Abstract

The book is principally concerned with the use of the criminal law to deter and punish corruption in politics: from employing family members at public expense to improper spending on elections. Its main focus is the application of the offence of misconduct in public office to Members of Parliament. The criminal law should not be the sole or even the main way to tackle all corruption in politics. However, the offence of misconduct in a public office should nonetheless be seen as a constitutional fundamental. It provides a way in which corrupt conduct on the part of legislators (and other officials) can be deterred and punished with an appropriate label, thereby making them account for the misuse of power by reference to the standards of ordinary people. When other—civil law or regulatory—means prove insufficient, it should be possible for ordinary members of a jury, and not, or not just, for parliamentarians or other officials, to decide whether—for example—the expenditure of public money on legislators’ private income and benefits amounts to a criminal abuse of the public’s trust.
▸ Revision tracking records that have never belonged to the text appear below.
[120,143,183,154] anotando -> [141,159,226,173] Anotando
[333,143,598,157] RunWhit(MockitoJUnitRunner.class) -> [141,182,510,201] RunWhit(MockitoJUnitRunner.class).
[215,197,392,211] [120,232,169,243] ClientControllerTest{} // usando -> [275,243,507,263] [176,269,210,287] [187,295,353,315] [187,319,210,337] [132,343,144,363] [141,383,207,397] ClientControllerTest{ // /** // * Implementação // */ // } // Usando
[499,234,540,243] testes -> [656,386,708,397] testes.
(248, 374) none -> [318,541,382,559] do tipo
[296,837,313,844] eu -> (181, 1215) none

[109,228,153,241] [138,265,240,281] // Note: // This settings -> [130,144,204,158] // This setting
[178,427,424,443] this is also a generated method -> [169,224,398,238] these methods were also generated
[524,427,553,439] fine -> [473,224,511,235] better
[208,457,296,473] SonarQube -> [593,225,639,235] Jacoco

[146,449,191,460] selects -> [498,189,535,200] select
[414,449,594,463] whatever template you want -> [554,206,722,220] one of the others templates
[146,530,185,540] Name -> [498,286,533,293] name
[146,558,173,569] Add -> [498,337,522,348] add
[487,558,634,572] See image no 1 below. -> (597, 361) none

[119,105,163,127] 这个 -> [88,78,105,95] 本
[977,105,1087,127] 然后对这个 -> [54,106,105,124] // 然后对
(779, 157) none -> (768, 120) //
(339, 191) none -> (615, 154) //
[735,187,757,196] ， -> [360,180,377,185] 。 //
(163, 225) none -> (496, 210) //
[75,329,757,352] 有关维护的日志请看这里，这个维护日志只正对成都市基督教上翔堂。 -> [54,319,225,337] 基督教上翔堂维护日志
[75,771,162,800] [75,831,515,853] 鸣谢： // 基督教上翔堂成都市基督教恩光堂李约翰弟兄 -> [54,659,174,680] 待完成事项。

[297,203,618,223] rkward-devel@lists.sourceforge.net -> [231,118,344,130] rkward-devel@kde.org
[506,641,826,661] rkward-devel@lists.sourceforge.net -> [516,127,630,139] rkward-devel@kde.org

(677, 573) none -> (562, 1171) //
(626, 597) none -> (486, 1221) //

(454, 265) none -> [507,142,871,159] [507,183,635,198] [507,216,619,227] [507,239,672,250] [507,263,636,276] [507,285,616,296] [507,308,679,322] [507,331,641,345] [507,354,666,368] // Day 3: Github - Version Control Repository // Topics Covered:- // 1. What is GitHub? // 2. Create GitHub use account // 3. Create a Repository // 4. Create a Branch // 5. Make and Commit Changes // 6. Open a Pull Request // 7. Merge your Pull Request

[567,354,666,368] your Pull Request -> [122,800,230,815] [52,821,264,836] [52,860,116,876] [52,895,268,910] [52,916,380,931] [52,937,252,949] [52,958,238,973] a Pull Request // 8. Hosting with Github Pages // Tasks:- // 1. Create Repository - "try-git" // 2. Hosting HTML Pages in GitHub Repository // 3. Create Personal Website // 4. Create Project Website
This is what I call the ‘bottom-up’ (jury standards-led) as opposed to the ‘top-down’ (officials applying their own standards) view of the role of the criminal law in constitutional contexts. In developing this theme, an important intellectual challenge is also taken up: the provision of a history, philosophy, and politics of the offence of misconduct in office, an offence hitherto little considered by mainstream criminal law theorists in the UK.